[Record extracts — start]
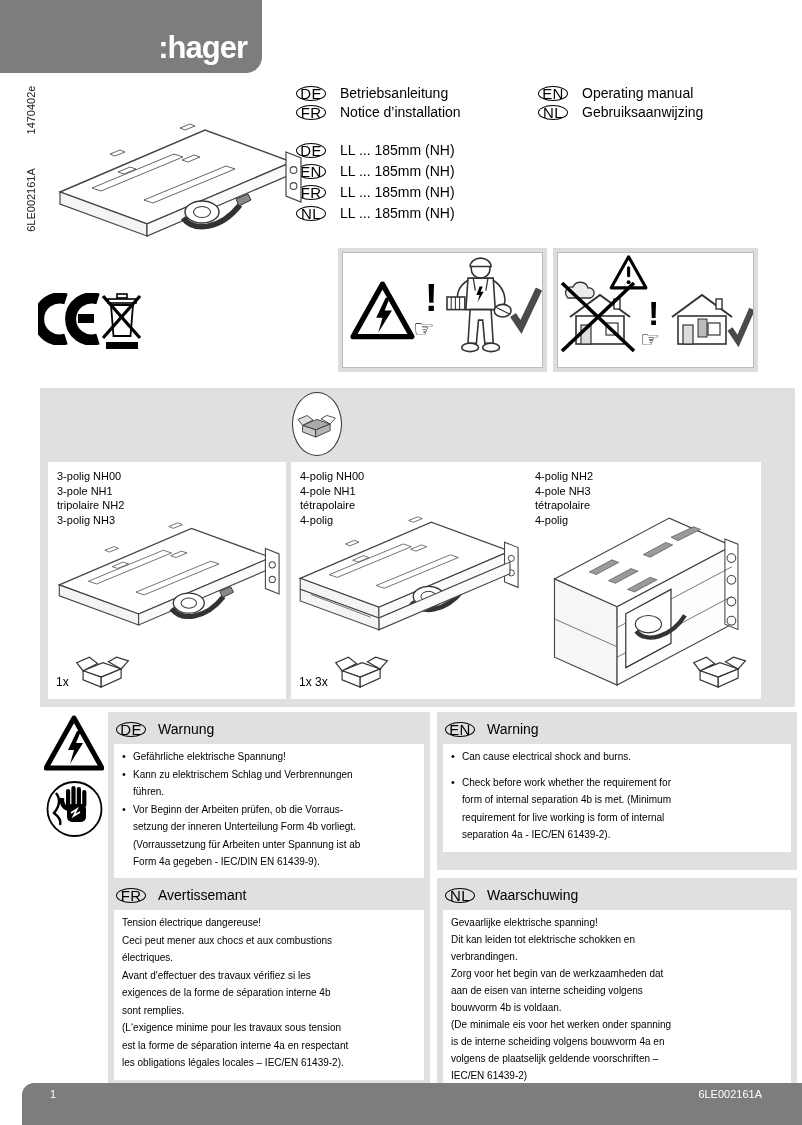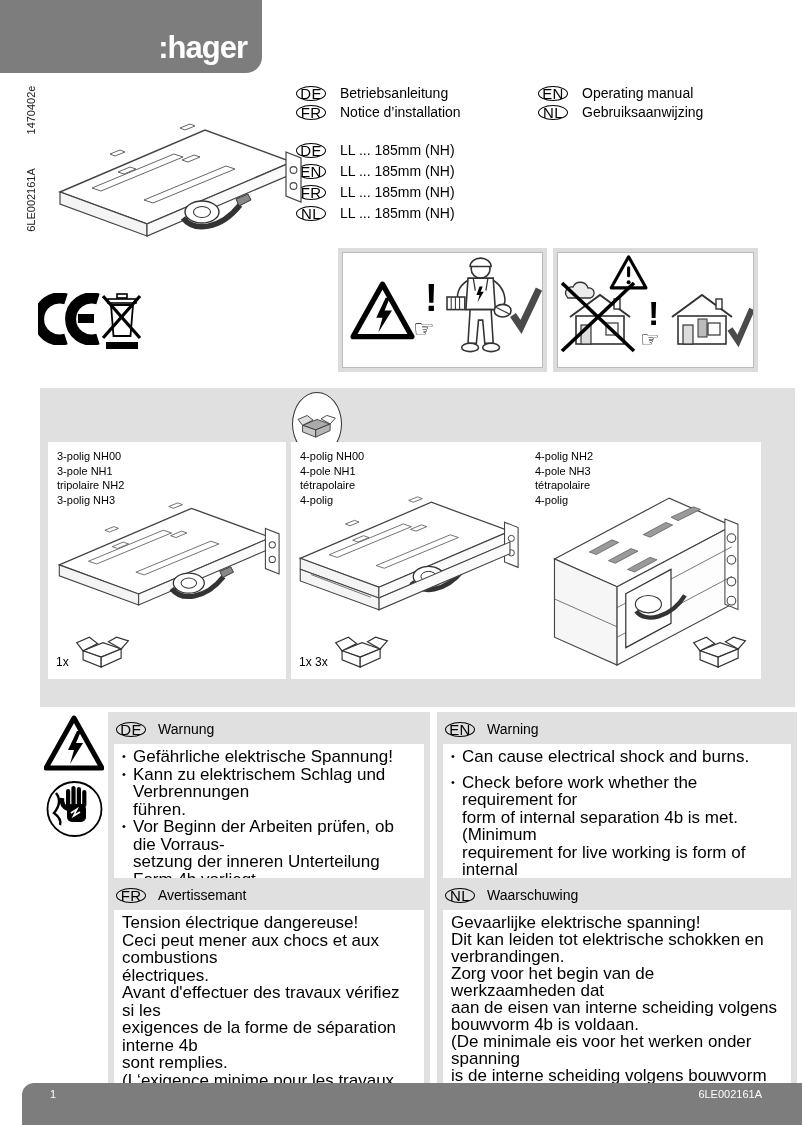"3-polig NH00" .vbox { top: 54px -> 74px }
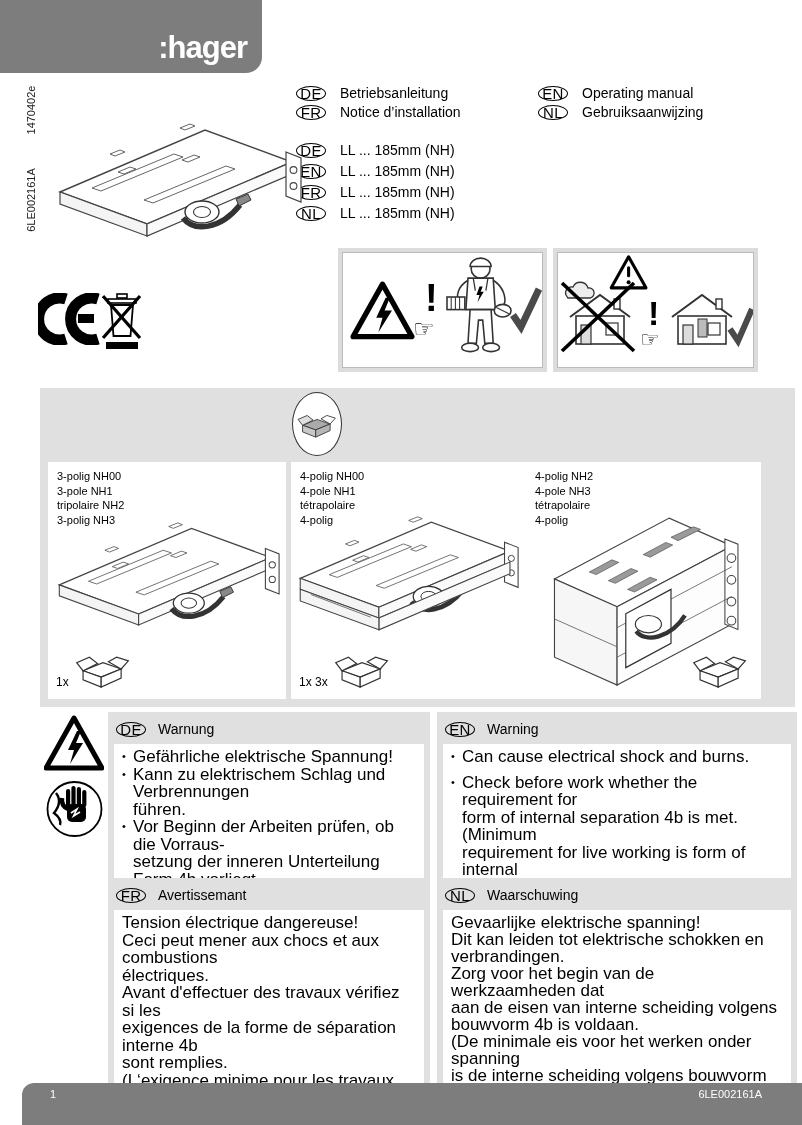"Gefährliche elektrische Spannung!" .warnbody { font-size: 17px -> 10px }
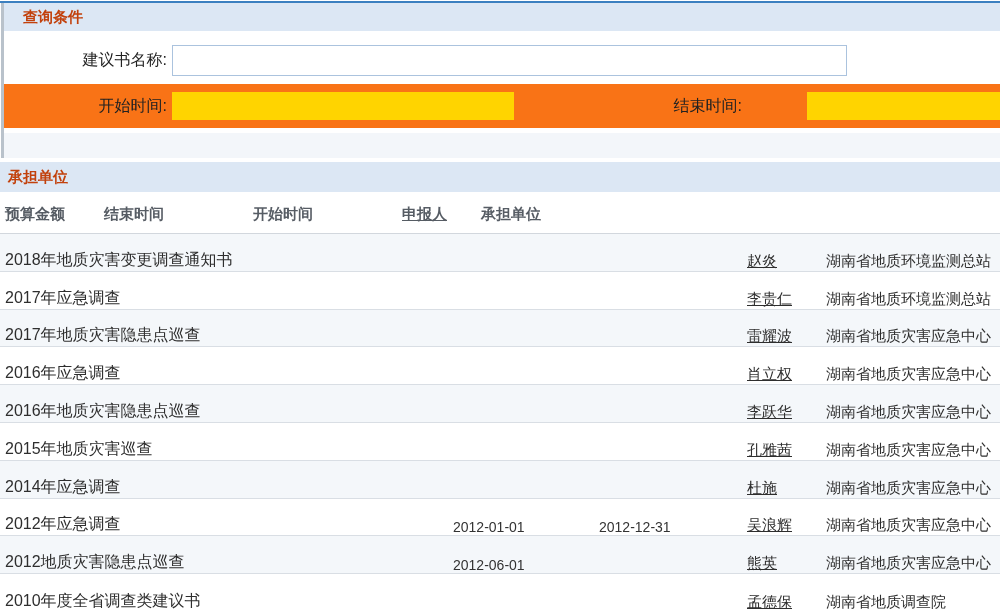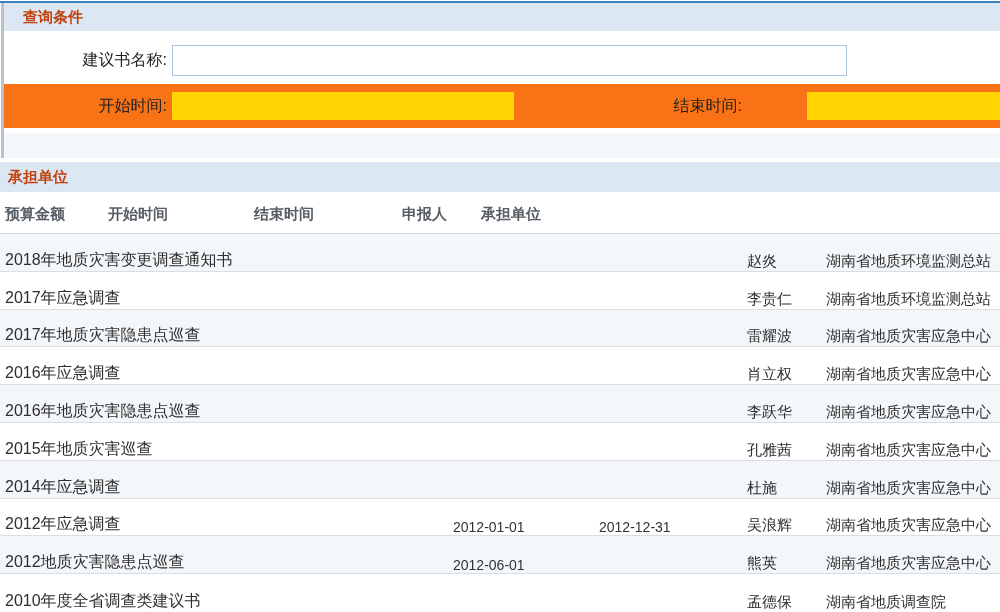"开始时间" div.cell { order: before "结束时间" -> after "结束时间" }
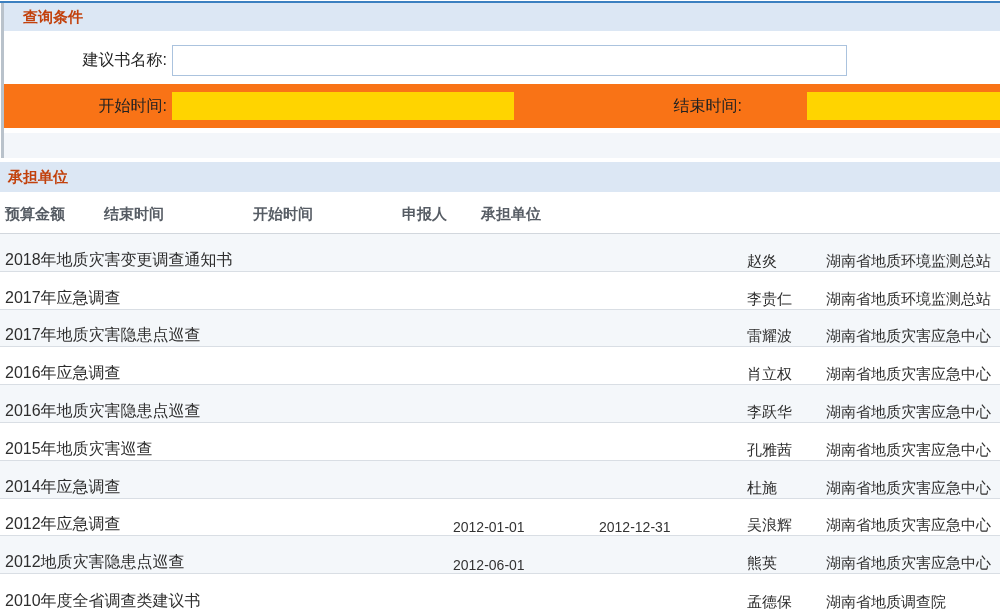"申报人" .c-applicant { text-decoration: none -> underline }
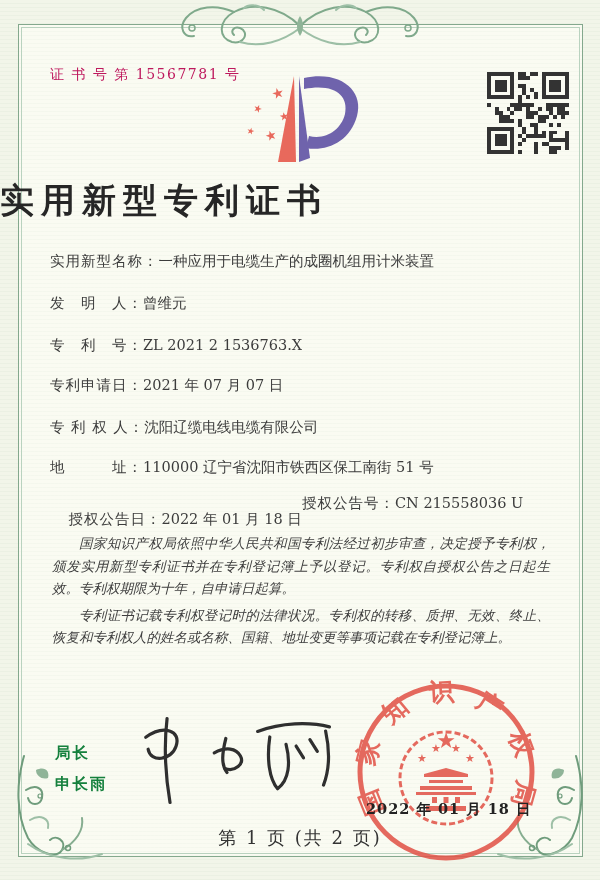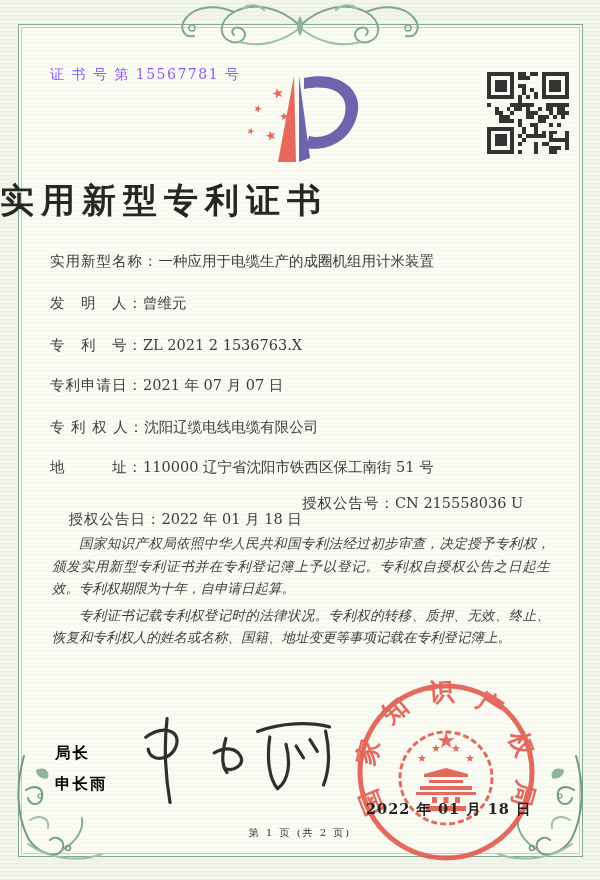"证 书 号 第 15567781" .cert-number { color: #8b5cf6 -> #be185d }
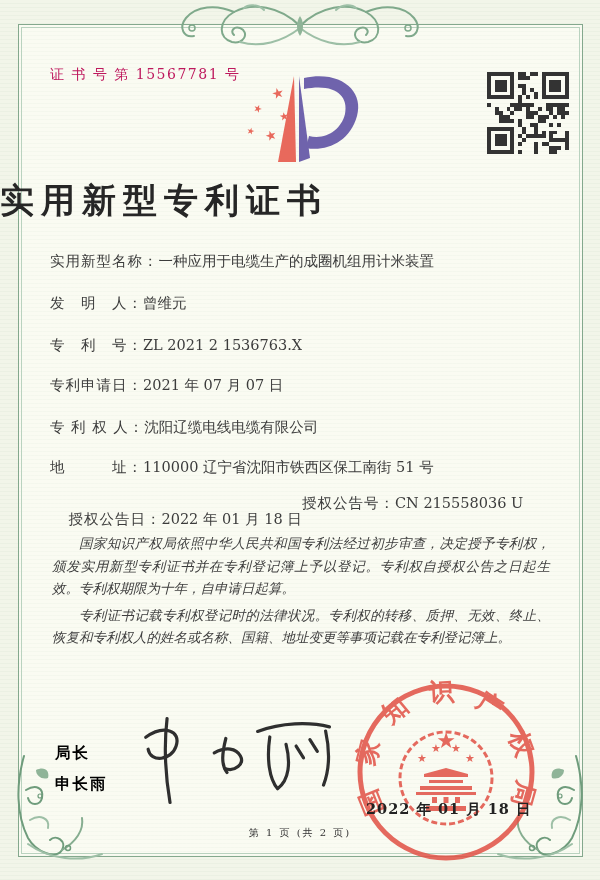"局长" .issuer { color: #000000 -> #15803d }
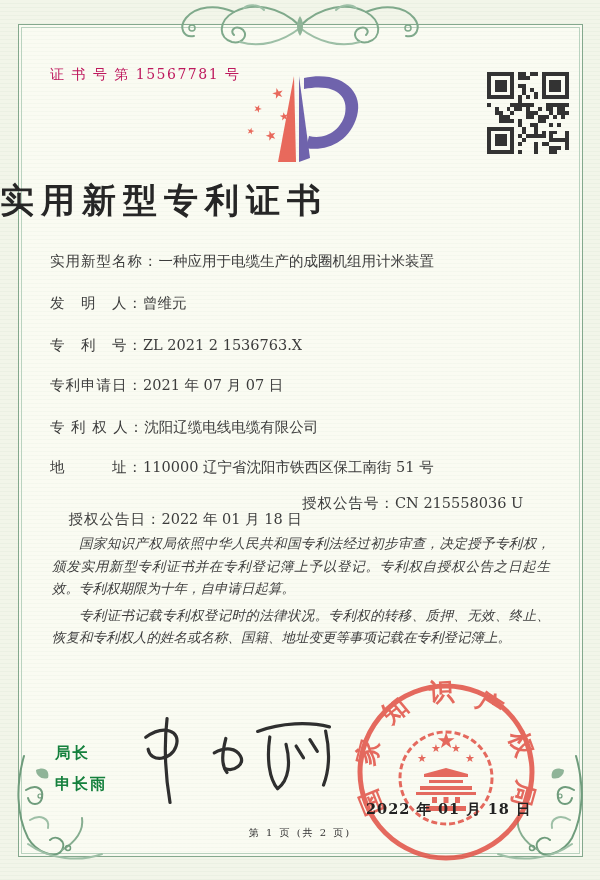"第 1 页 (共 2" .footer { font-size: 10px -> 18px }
[Record extracts — finish]
*Exercise instructions*: Leaving all pictures aside, print exactly the lines from the one that contains "color: #8b5cf6 ->" through the last line of the data above, inclusive.

*Response box*:
"证 书 号 第 15567781" .cert-number { color: #8b5cf6 -> #be185d }
"局长" .issuer { color: #000000 -> #15803d }
"第 1 页 (共 2" .footer { font-size: 10px -> 18px }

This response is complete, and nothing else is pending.